Nun geht's auf Hartplatz

All zu lange war die Sandplatzsaison heuer nicht - nach drei Challengerturnieren (zweimal Einzel-Vierteflinale in Todi/I und Scheveningen/NL, dazu ein Doppelfinale mit Huta Galung) standen wie immer im Sommer nationale Mannschaftsmeisterschaften auf dem Programm.

Bereits zum vierten Mal spielte ich für den deutschen Traditionsclub Grünweiss Mannheim, dazu kam heuer eine Engagement beim Schweizer Nobelclub Grasshoppers Zürich - dem Heimatclub von Roger Federer, der uns prompt bei einem unserer Spiele besuchte - Roger  ist im persönlichen Gespräch mindestens so sympathisch, wie er über den Bildschirm kommt! Im übrigen spiele ich diese Mannschaftsbewerbe wirklich gerne. Man lernt neue Leute kennen, kann für einmal länger an einem Ort bleiben und Siege mit netten Freunden gemeinsam feiern.

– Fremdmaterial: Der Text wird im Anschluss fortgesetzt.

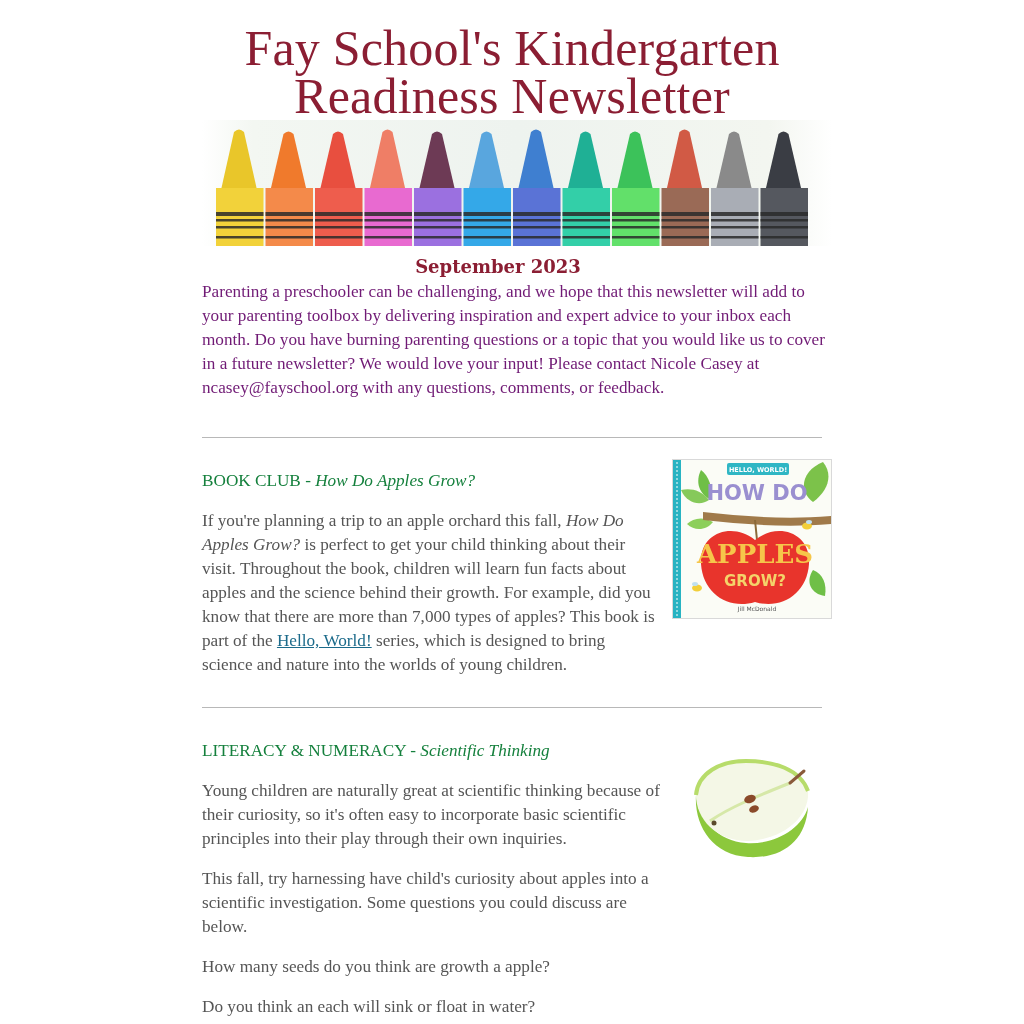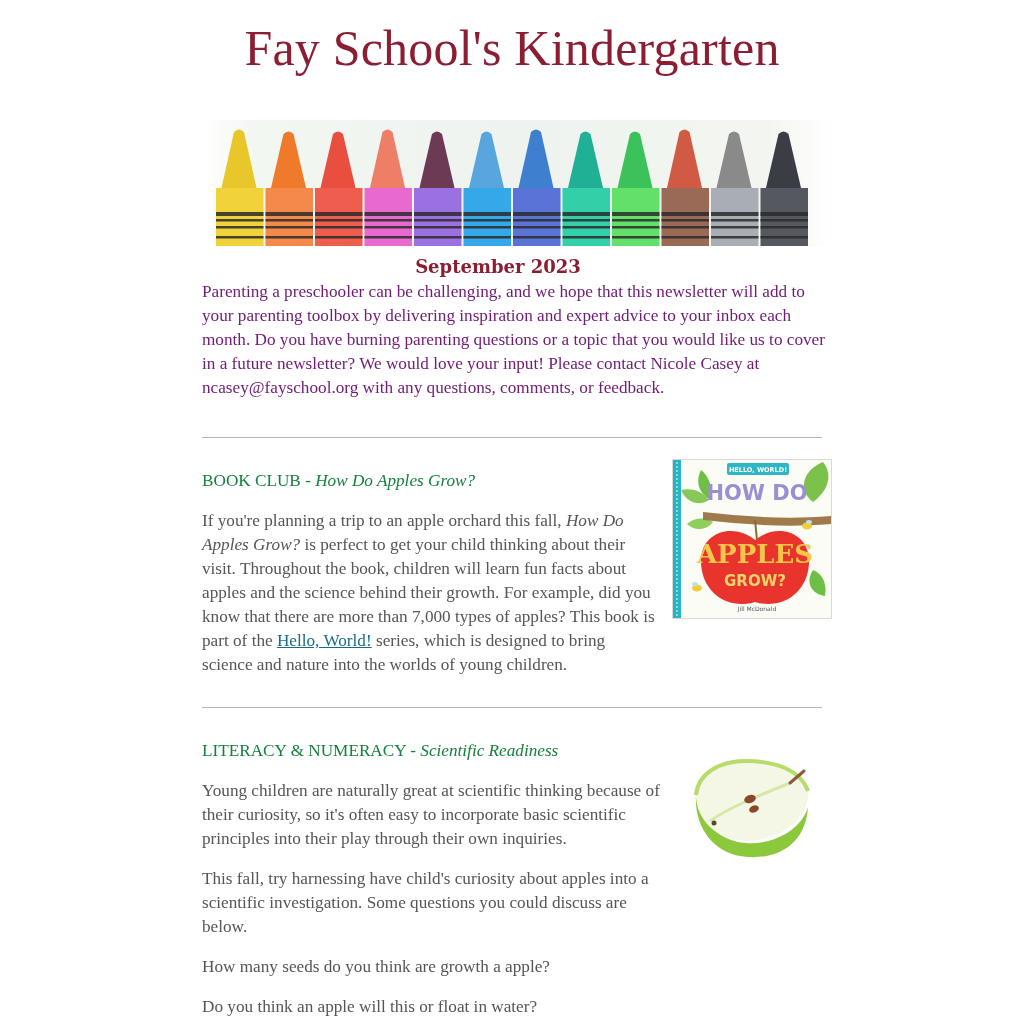--- a/index.html
+++ b/index.html
@@ -27,6 +27,7 @@
 <div class="banner">
   <div class="banner-title">
     <div>Fay School's Kindergarten</div>
+    <div>Readiness Newsletter</div>
   </div>
   <div class="crayons">
     <svg id="crayon-svg" width="630" height="126" viewBox="0 0 630 126">

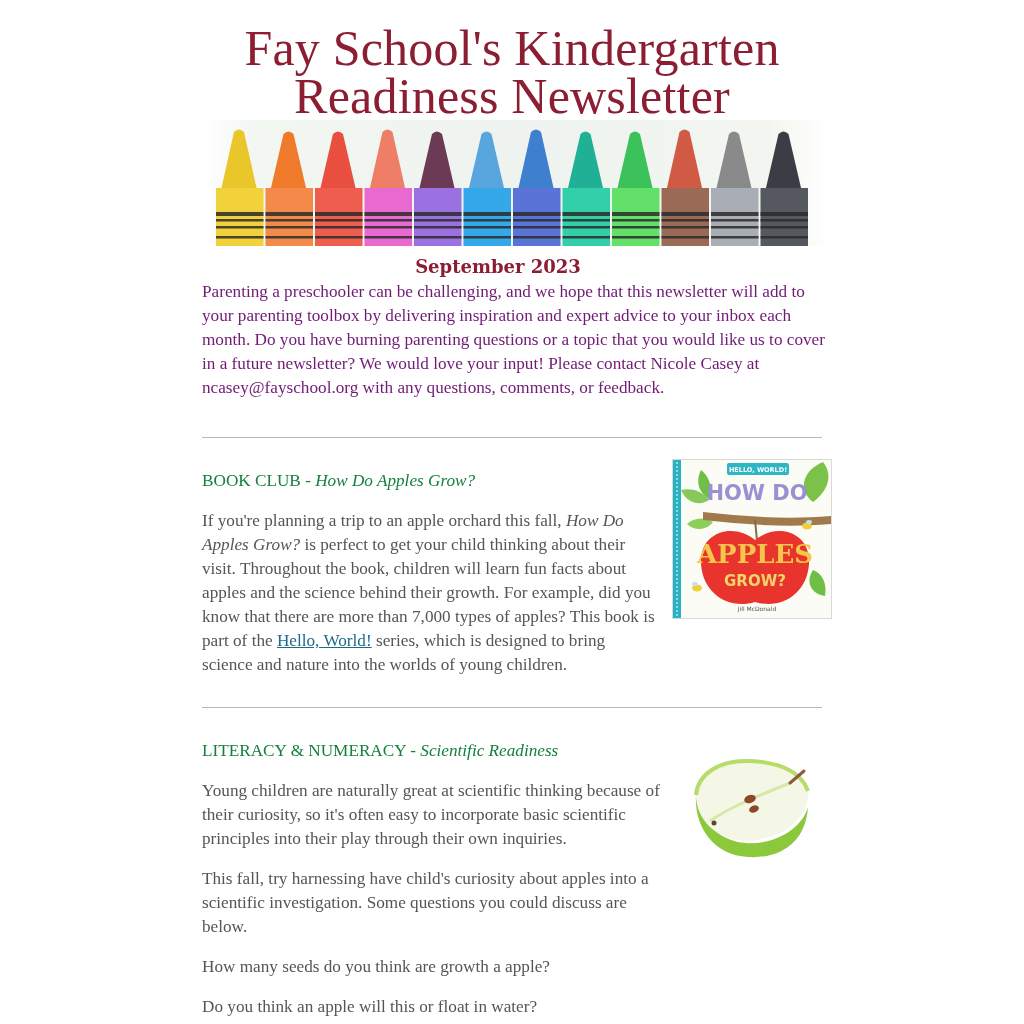--- a/index.html
+++ b/index.html
@@ -177,7 +177,7 @@
 <div class="rule" style="top:707px"></div>
 
 <div class="section-head" style="top:739px">
-  <span>LITERACY &amp; NUMERACY - </span><em>Scientific Readiness</em>
+  <span>LITERACY &amp; NUMERACY - </span><em>Scientific Thinking</em>
 </div>
 <div class="body-text" style="top:779px; width:470px;">Young children are naturally great at scientific thinking because of their curiosity, so it's often easy to incorporate basic scientific principles into their play through their own inquiries.</div>
 <div class="body-text" style="top:867px; width:455px;">This fall, try harnessing have child's curiosity about apples into a scientific investigation. Some questions you could discuss are below.</div>

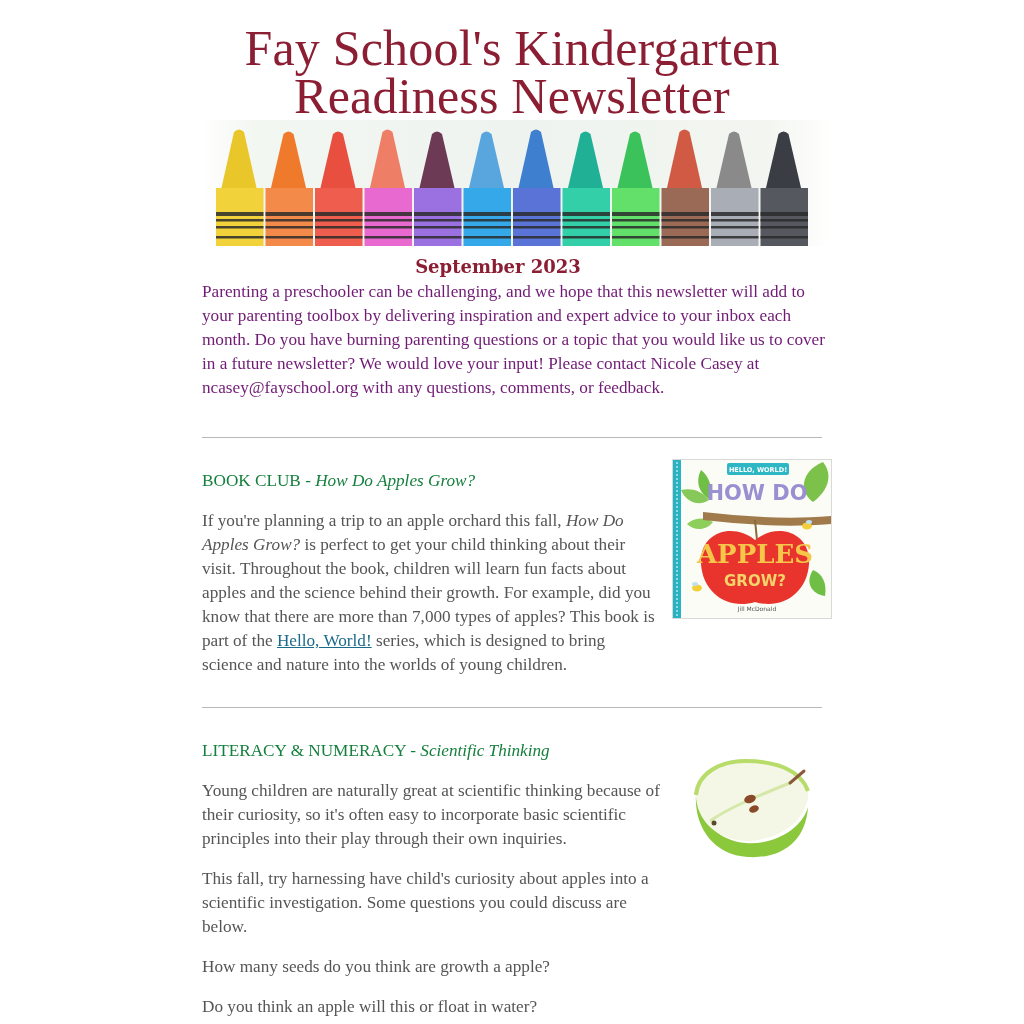--- a/index.html
+++ b/index.html
@@ -182,7 +182,7 @@
 <div class="body-text" style="top:779px; width:470px;">Young children are naturally great at scientific thinking because of their curiosity, so it's often easy to incorporate basic scientific principles into their play through their own inquiries.</div>
 <div class="body-text" style="top:867px; width:455px;">This fall, try harnessing have child's curiosity about apples into a scientific investigation. Some questions you could discuss are below.</div>
 <div class="body-text" style="top:955px; width:460px;">How many seeds do you think are growth a apple?</div>
-<div class="body-text" style="top:995px; width:460px;">Do you think an apple will this or float in water?</div>
+<div class="body-text" style="top:995px; width:460px;">Do you think an each will sink or float in water?</div>
 
 <div class="apple">
   <svg width="125" height="108" viewBox="0 0 125 108">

Sportlich waren die Auftritte  erfolgreich. Mit Manheim reichte es heuer zu Platz drei in der Deutschen Bundesliga, mit Grasshoppers zur großen Freude der Funktionäre und von uns Aktiven sogar zur Finalteilnahme. Meine persönliche Bilanz war sehr zufriedenstellen - 4:2 Siege in Deutschland und 10:4 in der Schweiz (Einzel und Doppel). Näheres erfährt ihr, wenn ihr oben unter 'Tennis-Infos' auf die beiden Vereine klickt.

Nun ist mein Kopf aber bereits (fast) in New York - das letzte Grandslam-Turnier der Saison steht bevor - die US OPEN. Wie immer geht es für 128 Qualifikanten darum, einen der 16 noch freien Plätze im Hauptbewerb zu ergattern. Die Umstellung beim Training mit Philipp Oswald hat schon ganz gut geklappt - am 18. August ist Auslosung, entweder am Dienstag oder Mittwoch geht es los!

Ihr hört von mir - genießt noch den Rest des Sommers!